Beauty Supply Sales Jobs

Cosmetologists who have a keen interest in beauty products and supplies and a business background may decide to work in, manage, or own a beauty supply store. Sally Beauty Company, Inc. is one example of a retail distributor of professional beauty supplies. The company operates a chain of over 2,000 retail stores that sell primarily to beauty salons and cosmetologists. Besides Sally Beauty Supply, there are numerous other chain beauty supply stores and many independent supply houses that employ salesclerks, warehouse personnel, educators, managers and delivery people. Some cosmetologists also work for online beauty supply houses such as Tiffany’s Beauty Supply, which offers discounted prices for professional beauty products.

Smiling as a Beauty Supply Sales Rep

Beauty supply stores also employ outside product sales representatives, who call on cosmetologists and salon owners in their places of business.

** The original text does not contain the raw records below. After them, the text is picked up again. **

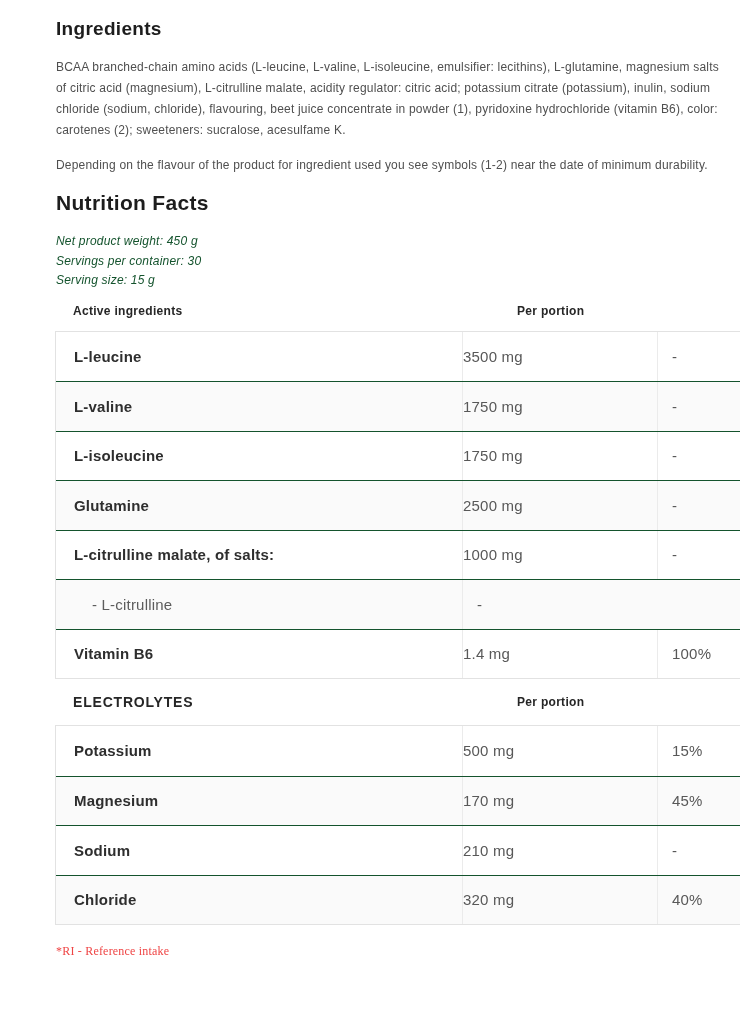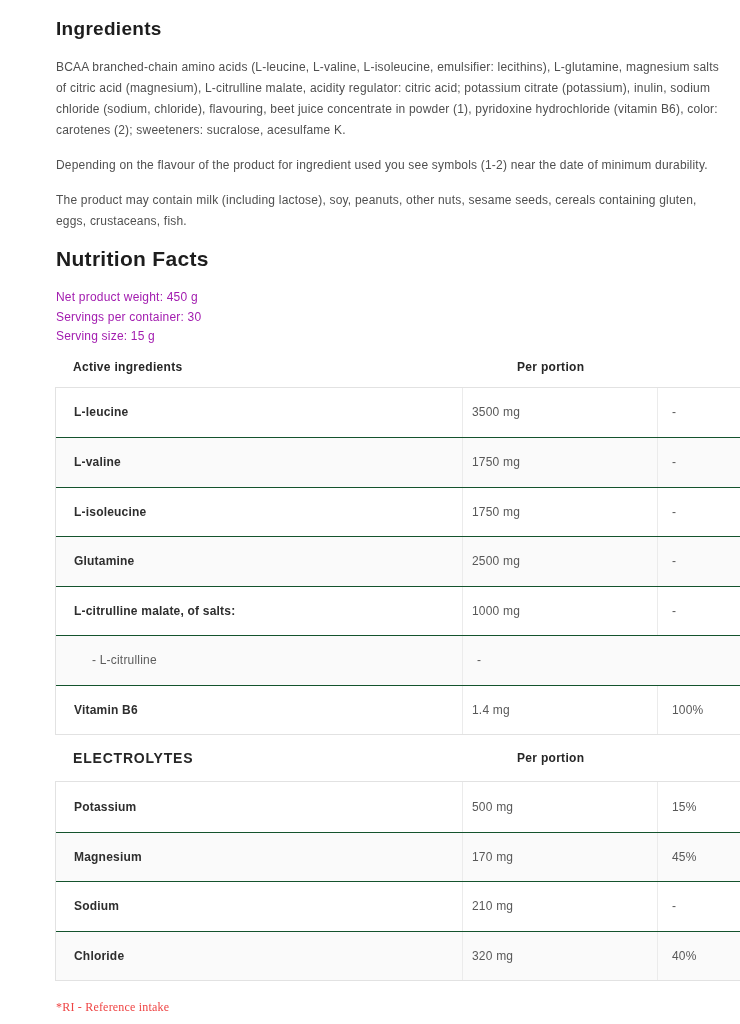--- a/index.html
+++ b/index.html
@@ -32,22 +32,23 @@
     font-size: 12px;
     line-height: 21px;
     color: #4f4f4f;
     letter-spacing: .2px;
   }
 
   .meta { margin: 0 0 0 1px; }
   .meta-line {
     font-size: 12px;
     line-height: 19.5px;
-    color: #a21caf;
-    letter-spacing: .2px;
+    color: #14532d;
+    letter-spacing: .2px;
+    font-style: italic;
   }
 
   .grid3 {
     display: grid;
     grid-template-columns: 407px 195px 116px;
     width: 718px;
     gap: 40px;
   }
 
   .thead { height: 40px; align-items: center; }
@@ -71,35 +72,35 @@
     display: grid;
     grid-template-columns: 406px 195px 115px;
     height: 49.5px;
   }
   .trow + .trow { border-top: 1px solid #14532d; }
   .trow:nth-child(even) { background: #fafafa; }
   .trow .c {
     display: flex;
     align-items: center;
     height: 100%;
-    font-size: 12px;
+    font-size: 15px;
     letter-spacing: .2px;
   }
   .trow .c.name {
     padding-left: 18px;
     font-weight: 700;
     color: #2e2e2e;
   }
   .trow .c.name.sub {
     padding-left: 36px;
     font-weight: 400;
     color: #5c5c5c;
   }
   .trow .c.amount {
-    padding-left: 9px;
+    padding-left: 0;
     color: #585858;
     border-left: 1px solid #ebebeb;
   }
   .trow .c.ri {
     padding-left: 14px;
     color: #585858;
     border-left: 1px solid #ebebeb;
   }
 
   .footnote {
@@ -114,21 +115,20 @@
 <body>
 
 <div class="page">
 
   <h2 class="section-heading">Ingredients</h2>
 
   <p class="body-text">BCAA branched-chain amino acids (L-leucine, L-valine, L-isoleucine, emulsifier: lecithins), L-glutamine, magnesium salts of citric acid (magnesium), L-citrulline malate, acidity regulator: citric acid; potassium citrate (potassium), inulin, sodium chloride (sodium, chloride), flavouring, beet juice concentrate in powder (1), pyridoxine hydrochloride (vitamin B6), color: carotenes (2); sweeteners: sucralose, acesulfame K.</p>
 
   <p class="body-text">Depending on the flavour of the product for ingredient used you see symbols (1-2) near the date of minimum durability.</p>
 
-  <p class="body-text">The product may contain milk (including lactose), soy, peanuts, other nuts, sesame seeds, cereals containing gluten, eggs, crustaceans, fish.</p>
 
   <h2 class="section-heading nutrition">Nutrition Facts</h2>
 
   <div class="meta">
     <div class="meta-line">Net product weight: 450 g</div>
     <div class="meta-line">Servings per container: 30</div>
     <div class="meta-line">Serving size: 15 g</div>
   </div>
 
   <div class="grid3 thead">

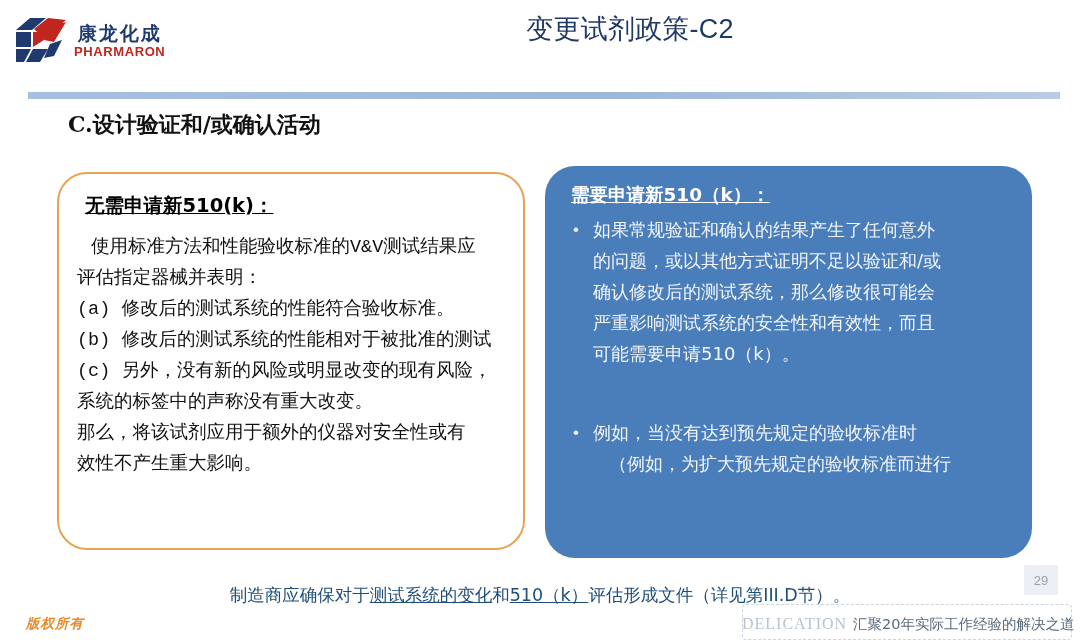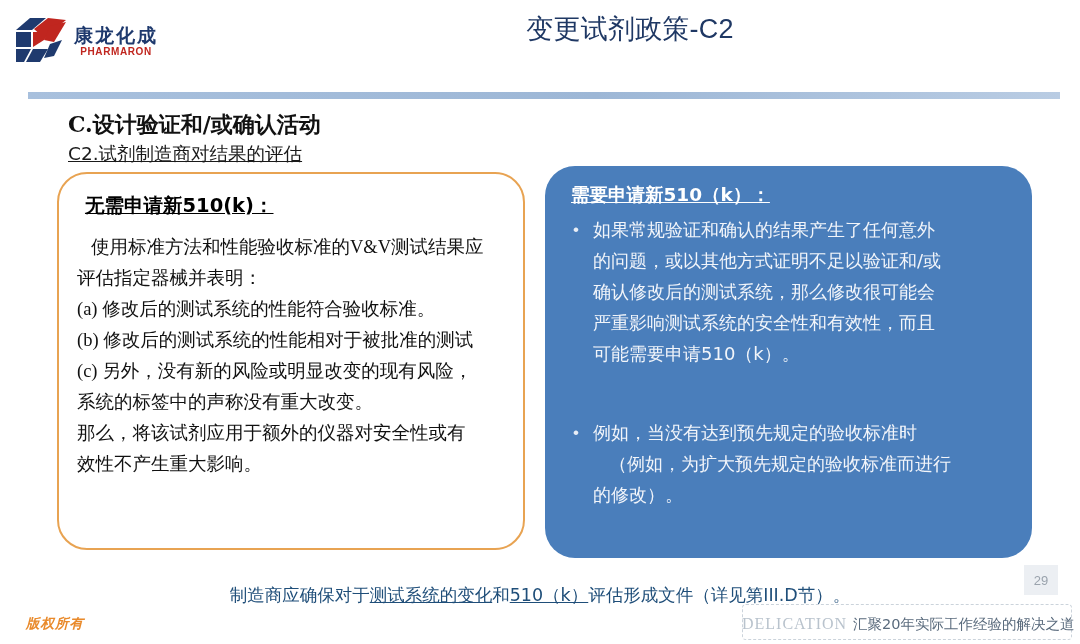--- a/index.html
+++ b/index.html
@@ -54,21 +54,21 @@
   .logo-cn {
     font-family: "DejaVu Sans", sans-serif;
     font-size: 19px;
     font-weight: bold;
     color: #1f3a6e;
     letter-spacing: 2px;
     white-space: nowrap;
   }
   .logo-en {
     font-family: "Liberation Sans", sans-serif;
-    font-size: 10px;
+    font-size: 13px;
     font-weight: bold;
     color: #c0261f;
     letter-spacing: 0.6px;
     margin-top: 2px;
     white-space: nowrap;
   }
   .slide-title {
     position: absolute;
     left: 190px;
     top: 13px;
@@ -131,21 +131,21 @@
     font-family: "DejaVu Sans", sans-serif;
     font-size: 19.5px;
     font-weight: bold;
     color: #000000;
     text-decoration: underline;
     margin: 0 0 14px 8px;
     white-space: nowrap;
   }
   .card-left p {
     margin: 0 0 1px 0;
-    font-family: Liberation Serif, serif;
+    font-family: Liberation Mono, monospace;
     font-size: 18.5px;
     color: #111111;
     line-height: 1.62;
   }
   .card-left p.indent {
     text-indent: 14px;
   }
 
   
   .card-right {
@@ -301,21 +301,20 @@
     </div>
 
     <div class="slide-title">
       <span class="line2">变更试剂政策-C2</span>
     </div>
   </div>
 
   <div class="header-rule"></div>
 
   <div class="sec-head">C.设计验证和/或确认活动</div>
-  <div class="sec-sub">C2.试剂制造商对结果的评估</div>
 
   <div class="card-left">
     <div class="card-left-title">无需申请新510(k)：</div>
     <p class="indent">使用标准方法和性能验收标准的V&amp;V测试结果应</p>
     <p>评估指定器械并表明：</p>
     <p>(a) 修改后的测试系统的性能符合验收标准。</p>
     <p>(b) 修改后的测试系统的性能相对于被批准的测试</p>
     <p>(c) 另外，没有新的风险或明显改变的现有风险，</p>
     <p>系统的标签中的声称没有重大改变。</p>
     <p>那么，将该试剂应用于额外的仪器对安全性或有</p>
@@ -336,21 +335,20 @@
       </span>
     </div>
 
     <div class="gap"></div>
 
     <div class="bullet">
       <span class="dot">•</span>
       <span class="btext">
         <p>例如，当没有达到预先规定的验收标准时</p>
         <p class="hang">（例如，为扩大预先规定的验收标准而进行</p>
-        <p>的修改）。</p>
       </span>
     </div>
   </div>
 
   <div class="page-num">29</div>
 
   <div class="footer-note">
     <span>制造商应确保对于</span><u>测试系统的变化</u><span>和</span><u>510（k）</u><span>评估形成文件（详见第III.D节）。</span>
   </div>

These sales representatives take product and supply orders from cosmetologists, introduce new products and equipment, answer questions regarding products, and sometimes hold in-salon classes demonstrating new techniques and product lines. They are typically paid on a commission basis, and work within a defined sales territory. They also work at hair shows sponsored by the supply house they work for, often manning booths at trade shows and assisting platform artists. Sales representatives receive extensive and frequent training from the companies they represent, and as a result are always on the cutting edge of what’s happening in the cosmetology industry.

Some cosmetologists may choose to go to work enforcing state cosmetology laws and regulations as state cosmetology inspectors. This job involves a lot of travel, going from salon to salon on an annual basis, inspecting beauty shops and cosmetology schools for sanitary conditions, possession of valid licenses, and other conditions prescribed by state laws and regulations. State inspectors function something like the “sanitation police.” They count the number of brushes and combs stylists have for use in their stations, check to make sure all equipment and supplies are clean, measure the square footage in a salon to ensure that it is adequate for the number of stylists working there, and perform other compliance-related duties, including preparing inspection reports.